What a difference a few years make - European smaller companies are emerging from the shadows. Paul Burgin asks managers where they are finding the best opportunities
European equities are back in favour, after having been held back by concerns about the continent’s fiscal and political problems, alongside antipathy towards equities in general. European smaller companies, in particular, have fared surprisingly well since the global crisis broke. Managers think they can deliver much more.
The IMA European Smaller Companies sector has bounced around the performance league tables since the financial crisis.
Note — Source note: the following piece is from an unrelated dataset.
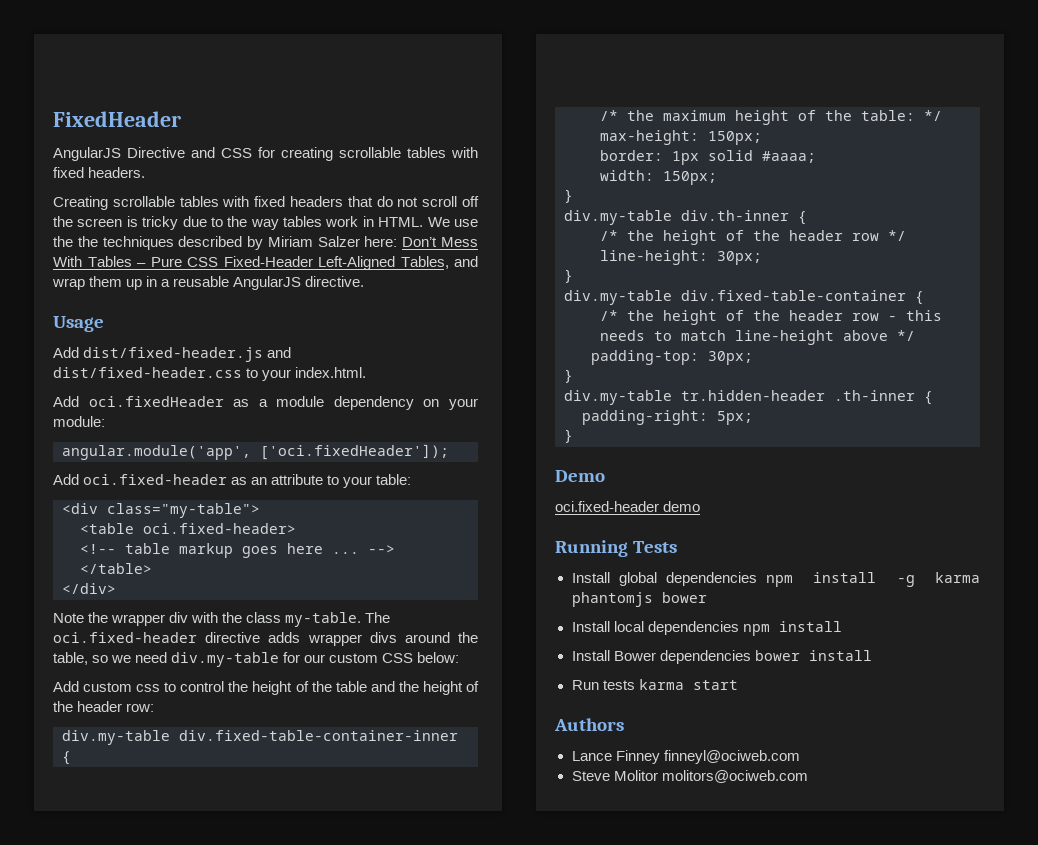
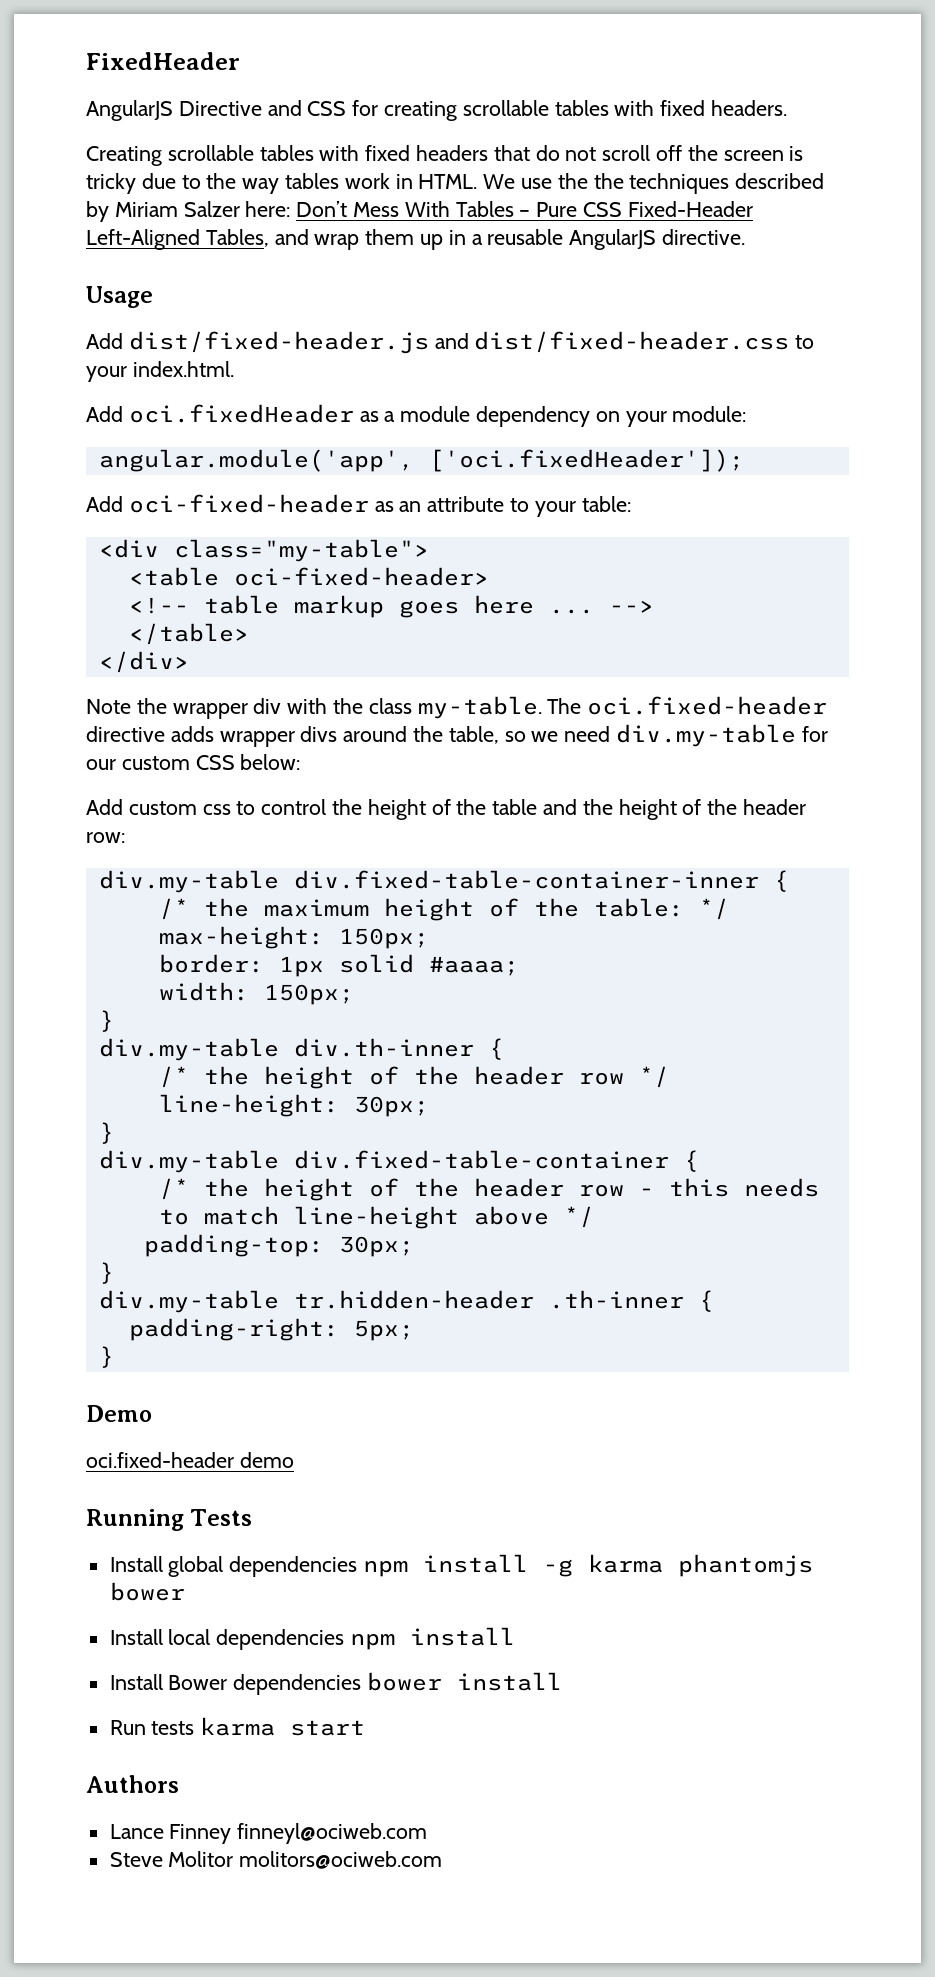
- Add oci.fixed-header as an attribute to your table:
+ Add oci-fixed-header as an attribute to your table:
- <table oci.fixed-header>
+ <table oci-fixed-header>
The average fund in the sector fell 17.9% in 2011, with only Global Emerging Markets and China/Greater China dropping further.
The year before was better, with the sector delivering almost 26%, similar gains to those seen so far this year. Over five years until the end of October, only investors in the UK Smaller Companies sector have booked a greater average return.
One of the most consistent relative performers throughout has been Ian Ormiston, manager of the £42.4m Ignis European Smaller Companies fund. The fund ranks first over one year, and second over three and five years, according to Morningstar.
His fund has achieved consistent outperformance, despite operating at the lower end of the capitalisation scale.
“There is a risk in moving down the spectrum but the consistency comes from not owning the most exciting companies. We do not invest in preliminary research biotech firms or Norwegian oil services. We tend to buy boring, repeatable and well-financed companies,” says Ormiston.
Many of these stocks remain cheap, partly because they are not well covered by big brokers. Ormiston believes the key is to not be too early an investor, selecting only those companies that are on the verge of being noticed for their incremental growth stories.
When his European small-caps get noticed, the resulting increase in stock price can be impressive. Fingerprint Cards, which makes fingerprint scanners, has risen five-fold this year and ten times since being purchased. The introduction of scanning on new Apple iPhones will lead to a rush of new business as other manufacturers follow suit, according to the manager.
He remains underweight financials as most index stocks are fallen angels from Greece, Italy and Spain. Even so, some small financials are doing far better than others. FBD Ireland, an Irish domestic insurer, will benefit from a recent scandal at RSA. Banca Generali of Italy is a far better asset-gatherer than its competitors.
Ollie Beckett of the Henderson pan-European equities team is also a fan of small-caps, providing liquidity is not an issue. He believes investors outside of Europe have yet to realise just how much has changed and why European smaller companies stocks are on track for further growth.
“It is getting less bad and, at the margin, things are getting better. PMI index data is already better. Spain, Italy and Greece are now running budget surpluses,” he says.
During the spring, he switched to a more domestic focus. Four years of cost cutting has left firms leaner and able to profit from recovering economic growth. Domestic stocks are facing bigger earnings upgrades than their global market counterparts.
He lists kitchen-maker Nobia of Sweden as a good example. It has cut costs and product ranges. New management, imported from Electrolux, is used to low margins and tight cost control. With the housing markets in the UK and Sweden picking up, kitchen sales will improve too.
“The growth margin is up but not at the top line - yet. There will, however, be lots of leverage through P&L and profits when sales rise,” he says.